# [YOUR ASSIGNMENT]
The expected answer is the set of lines in the data below between the line holding "- Public IP" and the line holding "Simon Services Reflections", inclusive, written out exactly.
* * * * * * *
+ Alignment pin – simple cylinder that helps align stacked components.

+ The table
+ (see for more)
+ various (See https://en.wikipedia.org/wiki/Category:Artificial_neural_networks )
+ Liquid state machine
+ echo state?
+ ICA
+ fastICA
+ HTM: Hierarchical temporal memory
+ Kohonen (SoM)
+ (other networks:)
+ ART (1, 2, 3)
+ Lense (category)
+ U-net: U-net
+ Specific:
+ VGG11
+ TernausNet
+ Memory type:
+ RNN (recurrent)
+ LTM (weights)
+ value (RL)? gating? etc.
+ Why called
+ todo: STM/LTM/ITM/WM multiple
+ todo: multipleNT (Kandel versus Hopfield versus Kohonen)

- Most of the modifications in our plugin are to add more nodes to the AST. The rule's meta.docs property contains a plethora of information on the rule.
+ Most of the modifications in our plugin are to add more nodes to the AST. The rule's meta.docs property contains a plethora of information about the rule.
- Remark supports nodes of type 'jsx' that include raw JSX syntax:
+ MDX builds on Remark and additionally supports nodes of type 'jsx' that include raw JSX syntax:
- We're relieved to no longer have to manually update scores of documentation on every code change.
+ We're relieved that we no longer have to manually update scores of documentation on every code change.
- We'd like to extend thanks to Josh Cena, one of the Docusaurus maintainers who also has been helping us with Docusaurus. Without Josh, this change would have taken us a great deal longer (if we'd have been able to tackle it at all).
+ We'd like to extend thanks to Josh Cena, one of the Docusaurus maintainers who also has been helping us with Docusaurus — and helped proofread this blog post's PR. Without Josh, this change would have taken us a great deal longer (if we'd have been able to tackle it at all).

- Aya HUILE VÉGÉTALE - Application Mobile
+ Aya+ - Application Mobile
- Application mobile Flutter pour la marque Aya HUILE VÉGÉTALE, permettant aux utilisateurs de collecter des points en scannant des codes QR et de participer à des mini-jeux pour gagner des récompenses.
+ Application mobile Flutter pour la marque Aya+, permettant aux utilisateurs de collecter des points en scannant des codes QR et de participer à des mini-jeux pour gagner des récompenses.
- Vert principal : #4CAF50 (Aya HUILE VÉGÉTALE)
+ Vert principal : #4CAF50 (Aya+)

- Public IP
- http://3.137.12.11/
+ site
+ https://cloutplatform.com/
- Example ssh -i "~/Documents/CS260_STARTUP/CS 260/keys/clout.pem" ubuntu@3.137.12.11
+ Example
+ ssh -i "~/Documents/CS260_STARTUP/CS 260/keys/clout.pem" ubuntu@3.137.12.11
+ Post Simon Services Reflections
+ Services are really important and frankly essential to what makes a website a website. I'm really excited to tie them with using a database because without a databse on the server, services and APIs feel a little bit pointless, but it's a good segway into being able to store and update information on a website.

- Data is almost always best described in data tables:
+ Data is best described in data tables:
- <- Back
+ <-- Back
* * * * * * *
# [RESULT]
- Public IP
- http://3.137.12.11/
+ site
+ https://cloutplatform.com/
- Example ssh -i "~/Documents/CS260_STARTUP/CS 260/keys/clout.pem" ubuntu@3.137.12.11
+ Example
+ ssh -i "~/Documents/CS260_STARTUP/CS 260/keys/clout.pem" ubuntu@3.137.12.11
+ Post Simon Services Reflections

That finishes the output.